Whereas High on Fire have built a legendary career out of turning Matt Pike's tales of perseverance into mythic tales of orcs and demons, Savannah crust-metal collective Kylesa have opted to keep the mythic in the music alone, searing ears with a widescreen two-drummer assault that's both pummeling and haunting. Their latest, Spiral Shadow (Season of Mist), sees them moving even farther from the shrill attack that typified their earlier releases as they follow their twin obsessions with unrelenting psychedelia and emotional release to a point where you're too bowled over by the wonder of it all to ponder whether what they've made here is "metal."
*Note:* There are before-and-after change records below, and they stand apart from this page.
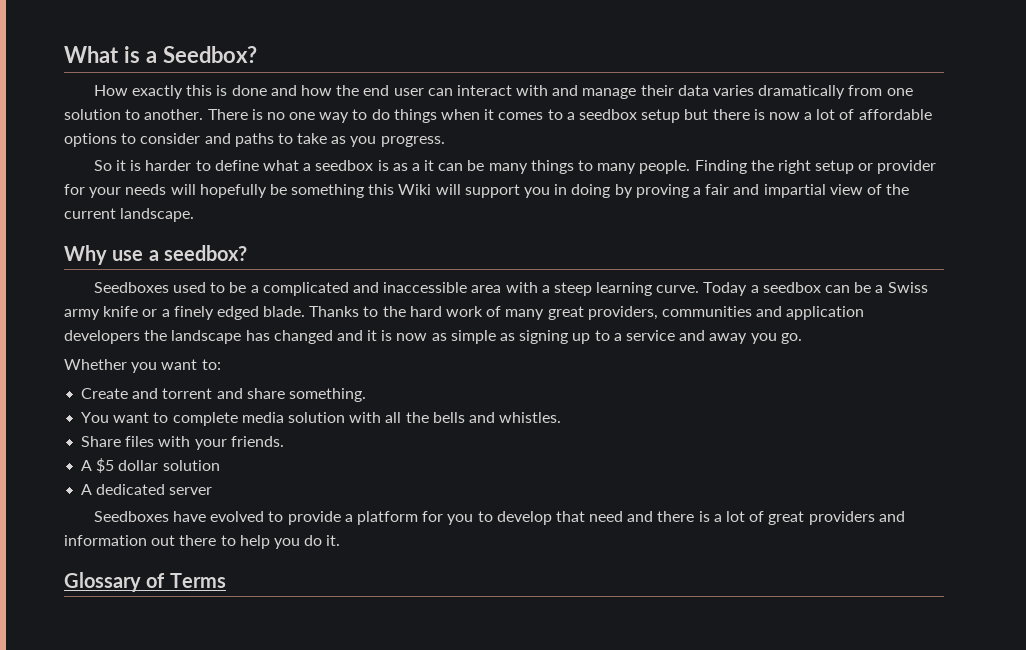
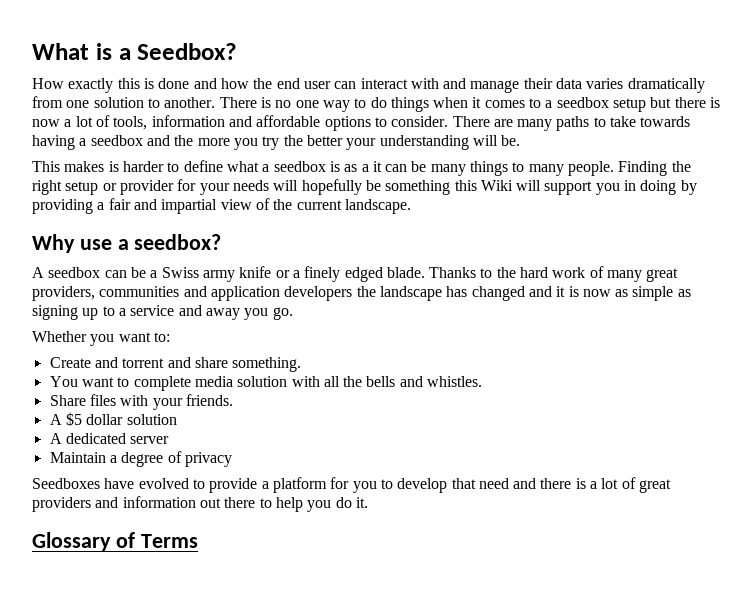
[858,109,932,120] [64,133,445,147] [93,160,127,171] affordable options to consider and paths to take as you progress. // So it -> [113,115,691,131] [32,135,521,150] [32,161,105,172] tools, information and affordable options to consider. There are many paths to take towards having a seedbox and the more you try the better your understanding will be. // This makes
[635,184,689,198] proving -> [32,199,93,214] providing
[93,282,759,296] Seedboxes used to be a complicated and inaccessible area with a steep learning curve. Today a -> [32,267,44,278] A
(213, 491) none -> [49,451,232,467] // Maintain a degree of privacy

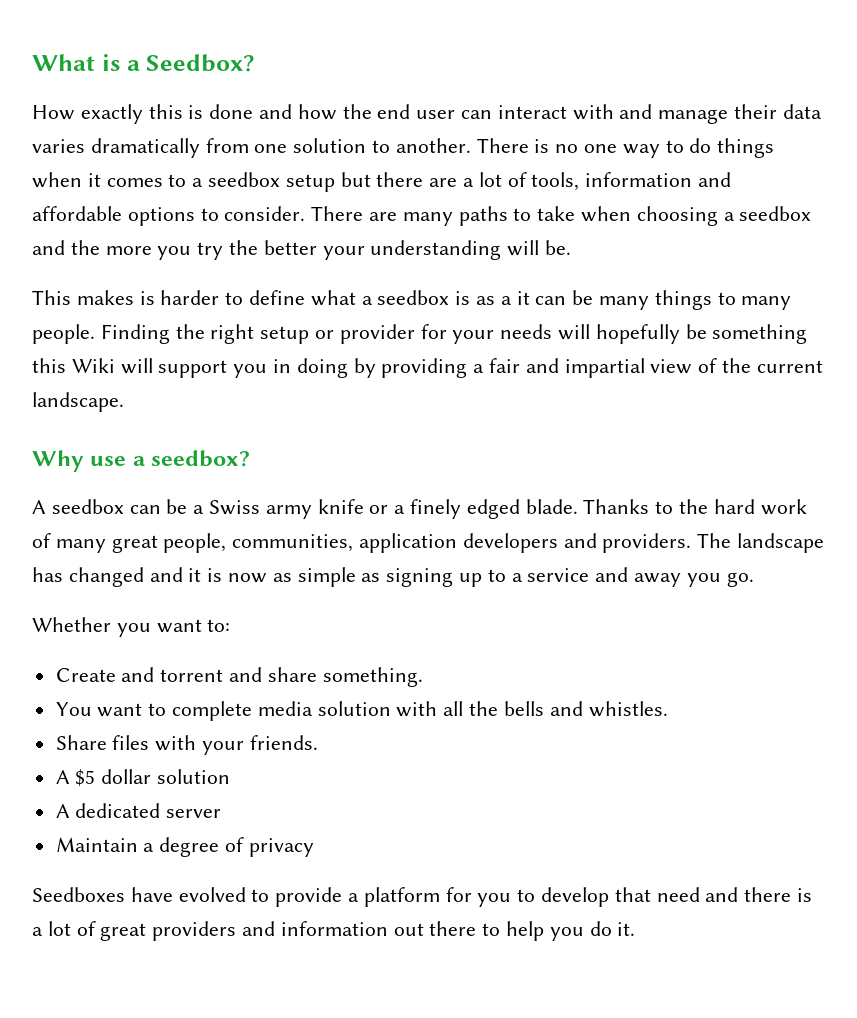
[710,97,721,108] [32,119,60,127] is now -> [429,178,458,187] are
[640,116,691,127] [32,135,75,150] towards having -> [581,206,718,226] when choosing
[32,286,376,301] providers, communities and application developers the -> [163,533,732,553] people, communities, application developers and providers. The
[32,532,198,551] // Glossary of Terms -> (636, 929) none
"I don't know if I even consider us a metal band," says guitarist/singer Laura Pleasants, speaking from a rest stop "somewhere between Minneapolis and Milwaukee." The "metal" status of Spiral Shadow, out October 26, may be up for debate, but its inventiveness and its power are not, whether you're spinning down the beckoning vortex of "Distance Closing In" or enjoying the Built-To-Spill-gone-metal of album highlight "Don't Look Back." The classic metal trope is to focus band and singer on a single musical force and then hammer that point into the listener's forehead. Kylesa go for a more spread-out approach — perhaps because Pleasants shares vocal duties with guitarist Phil Cope and, on Spiral Shadow, new bassist Corey Barhorst.

With two drummers and three singers, things can't help but get intertwined. "Yeah," Pleasants explains, "we compose stuff so it's more like a landscape of sounds rather than, you know, just this one big thing hitting you." Such an approach will surely puzzle metal purists — but who cares when the music is this pounding-yet-beguiling?

The band's approach is, in a sense, a heavying-up of their crust-punk influences, and over the course of a decade and five albums, it has slowly matured from its more chaotic origins into this new incarnation of crushing splendor. "In the past, some of our vocals have been the weakest points of our records," Pleasants points out. "But we've grown a lot. Vocally, we're really into the early Anti-Con hip-hop artists, and bands like Nausea and Fugazi. Those kinds of acts, we love how they layer their voices, especially that early Anti-Con stuff."

So far, Kylesa have been interested in metal only when the sonics serve the songwriting — which means you probably shouldn't hold your breath for the band to jump into the metal world of flash and pompous myth. "We write about personal life experiences," says Pleasants. "We always have and will. It's easier for us, and, frankly, we just aren't interested in writing about mythology. We're more into emotion in music."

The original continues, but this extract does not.